INSTRUCTIONS FOR THE TASK :: Which lines of the entries contain the string "https"? Please find them and copy them.

--- EXTRACTED INFORMATION ---

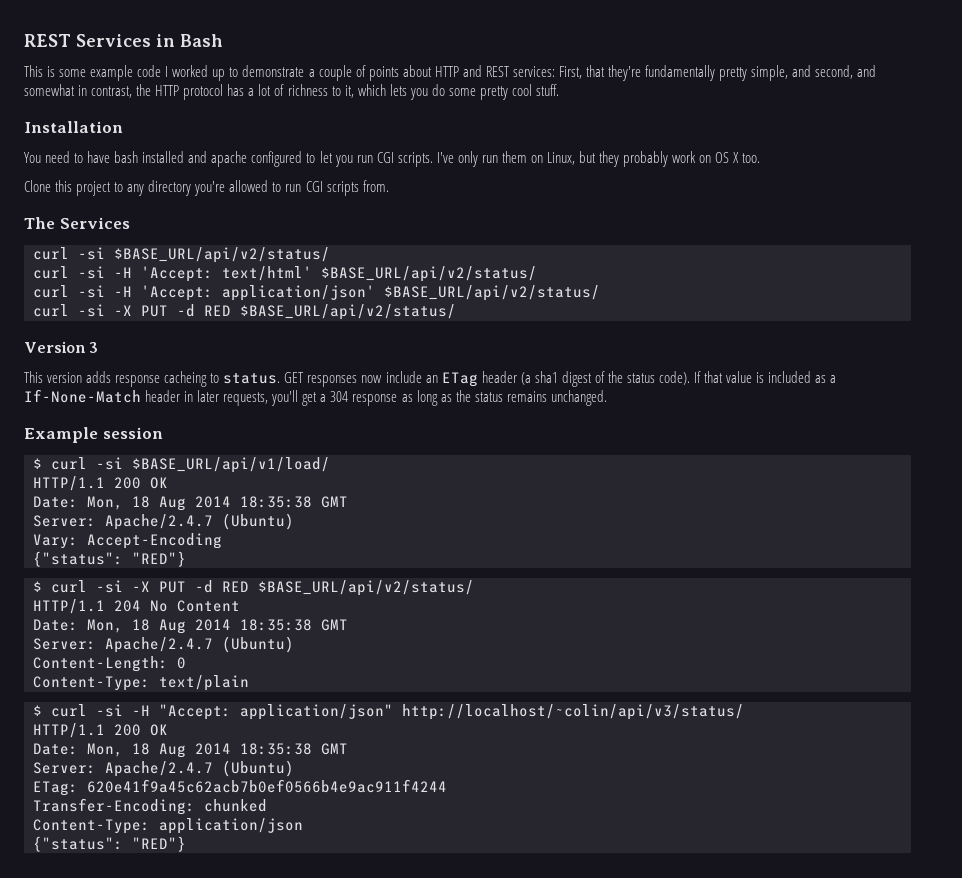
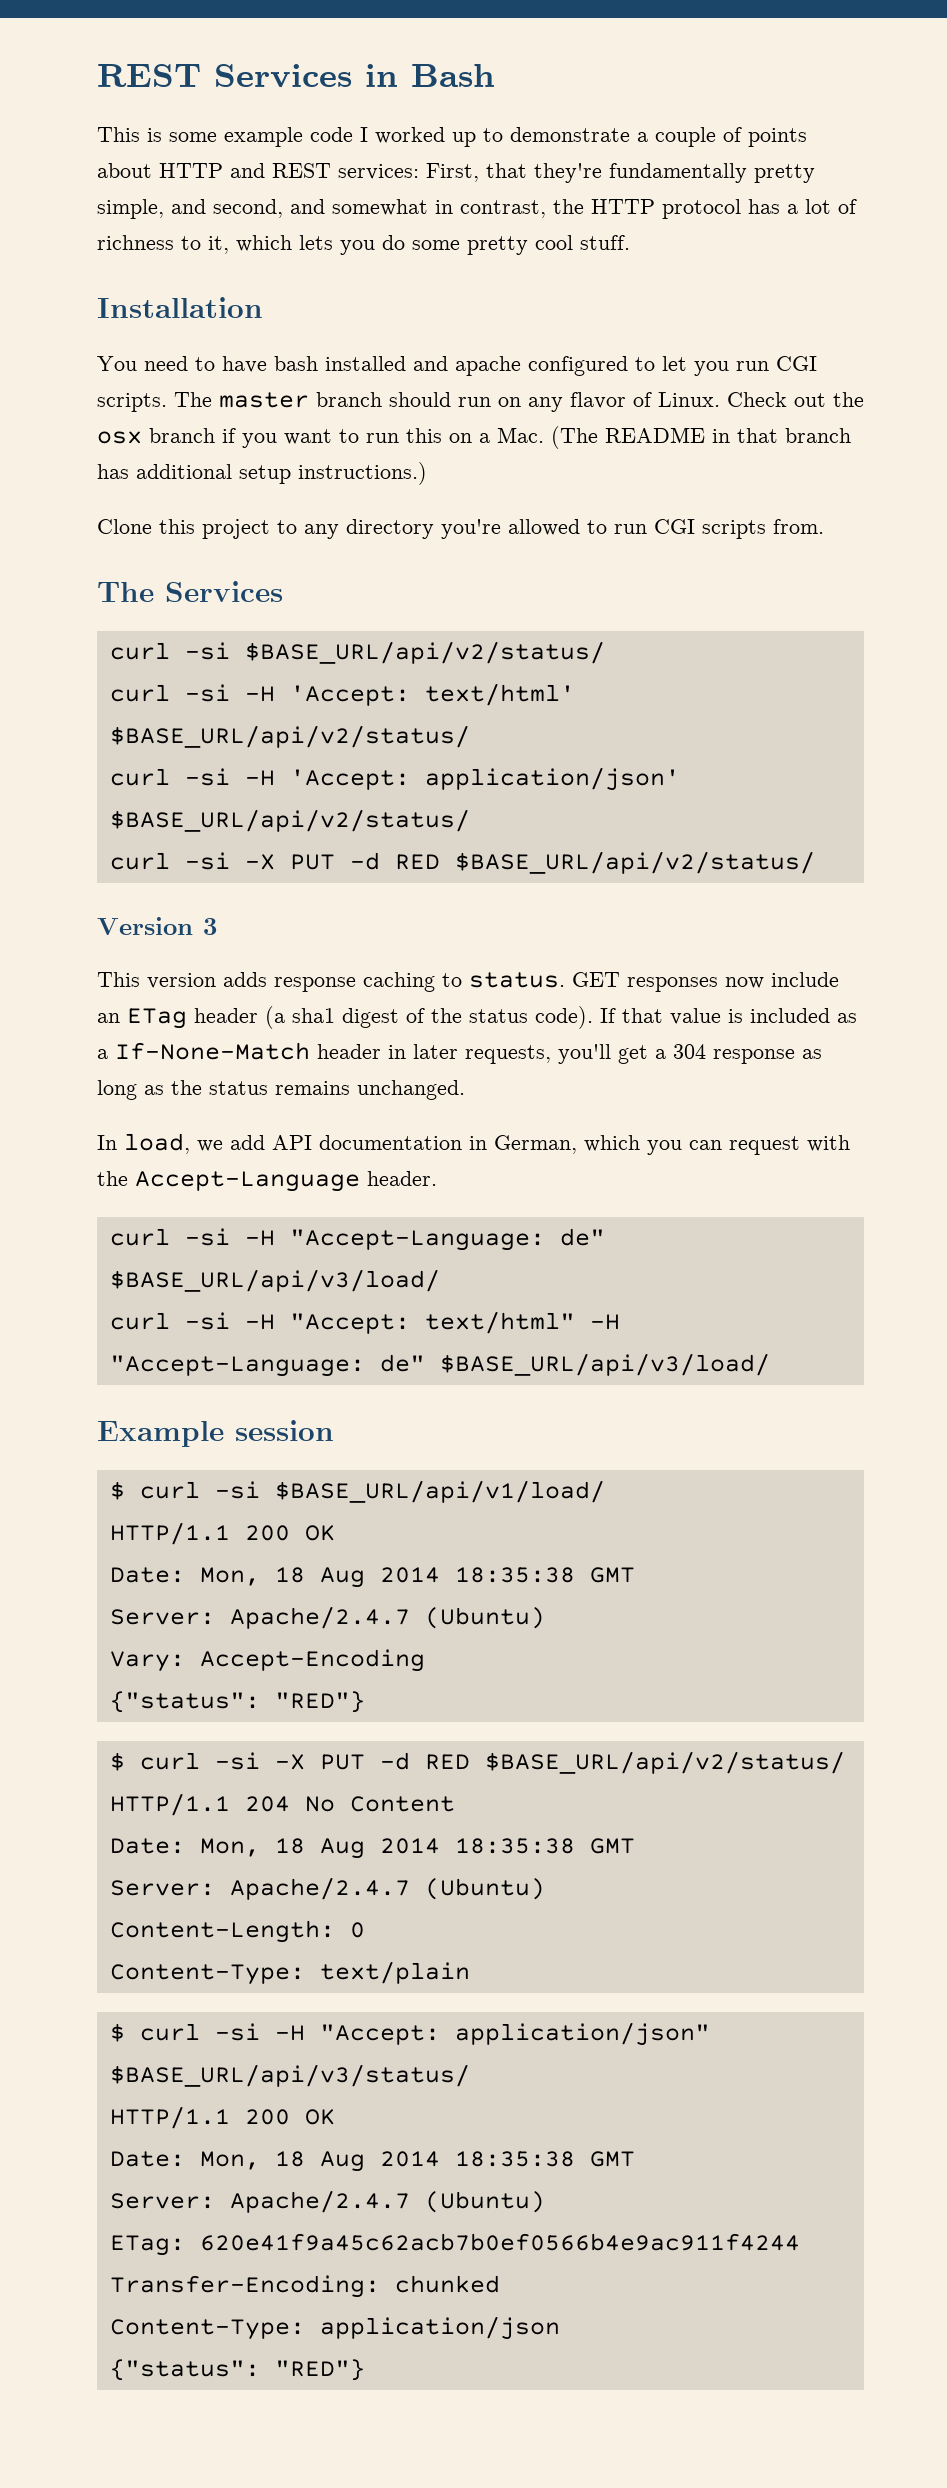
[436,151,761,167] I've only run them on Linux, but they probably work on OS X too. -> [174,392,864,412] [97,426,851,449] [97,462,427,485] The master branch should run on any flavor of Linux. Check out the osx branch if you want to run this on a Mac. (The README in that branch has additional setup instructions.)
[164,371,208,387] cacheing -> [363,972,435,992] caching
(607, 398) none -> [97,1133,850,1155] [97,1171,437,1192] [109,1228,605,1251] [109,1269,440,1292] [109,1311,620,1334] [109,1353,770,1377] // In load, we add API documentation in German, which you can request with the Accept-Language header. // curl -si -H "Accept-Language: de" $BASE_URL/api/v3/load/ // curl -si -H "Accept: text/html" -H "Accept-Language: de" $BASE_URL/api/v3/load/
[402,704,744,720] http://localhost/~colin/api/v3/status/ -> [109,2064,470,2087] $BASE_URL/api/v3/status/

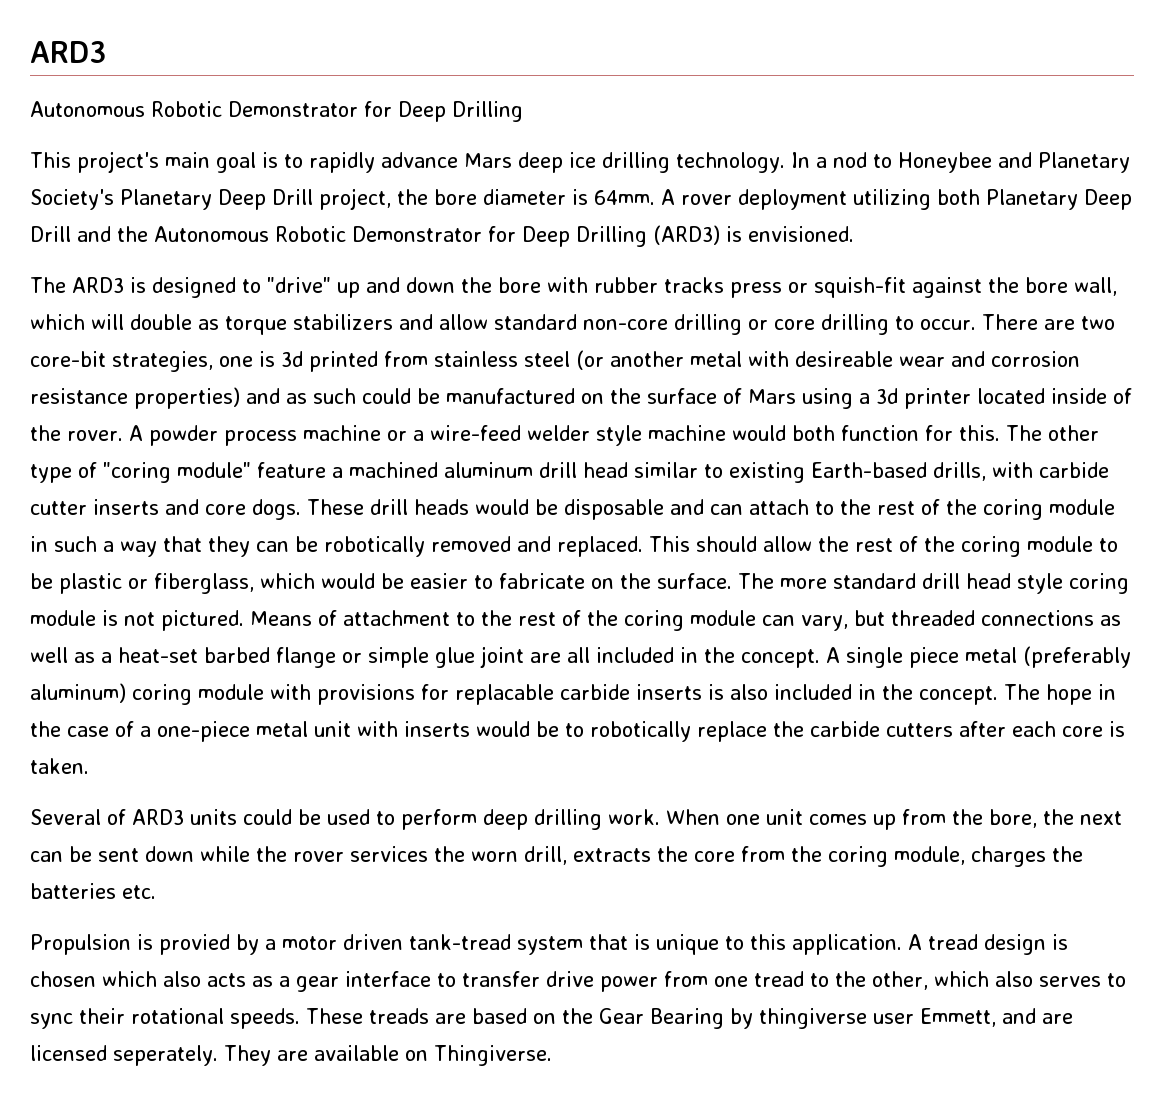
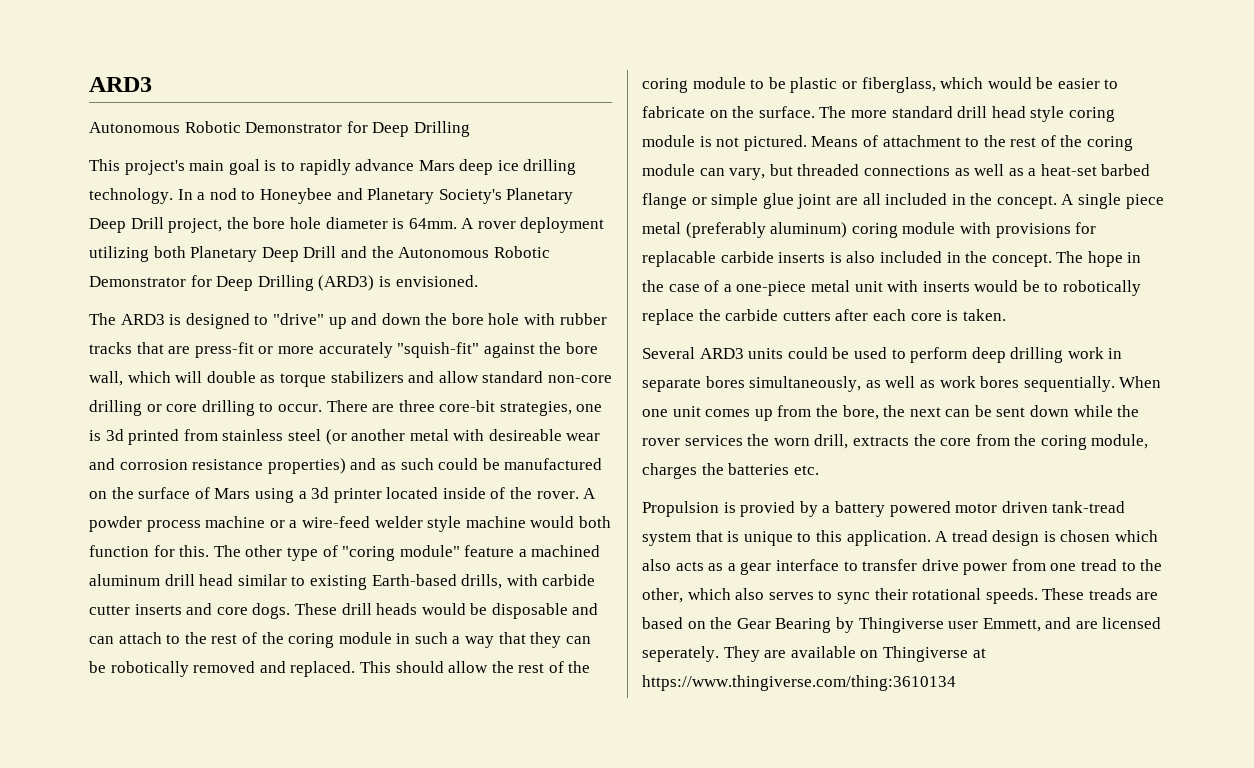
(477, 197) none -> [289,217,321,229] hole
(541, 285) none -> [488,313,520,325] hole
[730,277,906,298] press or squish-fit -> [136,342,480,358] that are press-fit or more accurately "squish-fit"
[1080,316,1115,330] two -> [398,400,435,412] three
[107,809,126,825] of -> (695, 353) none
[608,809,660,825] work. -> [1067,347,1123,359] [642,376,1115,392] work in separate bores simultaneously, as well as work bores sequentially.
(276, 944) none -> [834,501,951,517] battery powered
[759,1008,867,1029] thingiverse -> [858,617,944,633] Thingiverse
[433,1045,552,1066] Thingiverse. -> [882,646,986,662] [642,675,956,691] Thingiverse at https://www.thingiverse.com/thing:3610134

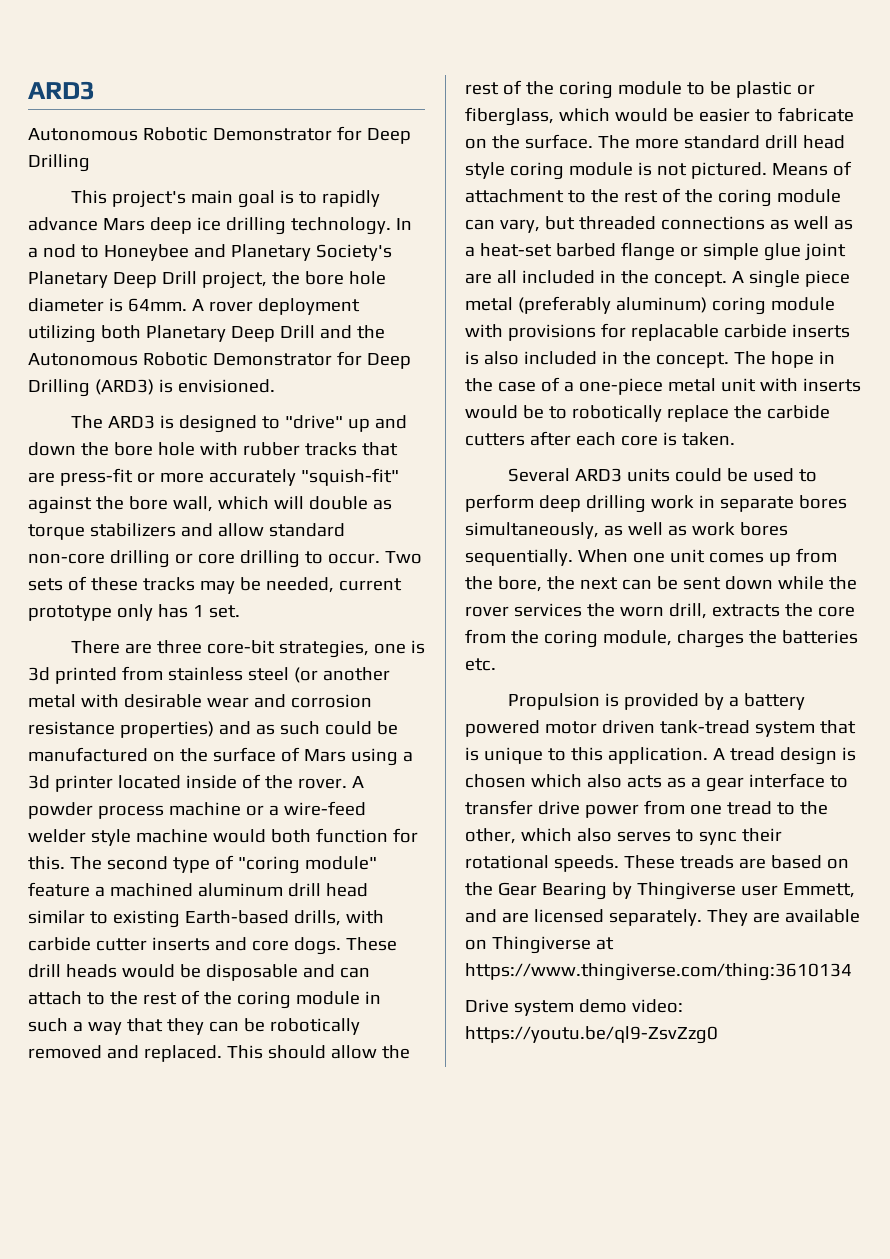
(322, 408) none -> [384,551,422,564] [28,576,402,594] [28,604,240,621] Two sets of these tracks may be needed, current prototype only has 1 set. //
[488,429,562,441] desireable -> [123,694,202,708] desirable
[245,545,283,557] other -> [106,856,168,870] second
[740,501,796,517] provied -> [623,693,699,710] provided
[642,646,719,662] seperately. -> [608,909,702,926] separately.
(956, 683) none -> [465,999,683,1016] [465,1026,718,1044] // Drive system demo video: https://youtu.be/ql9-ZsvZzg0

---

REPLY ::
[433,1045,552,1066] Thingiverse. -> [882,646,986,662] [642,675,956,691] Thingiverse at https://www.thingiverse.com/thing:3610134
(956, 683) none -> [465,999,683,1016] [465,1026,718,1044] // Drive system demo video: https://youtu.be/ql9-ZsvZzg0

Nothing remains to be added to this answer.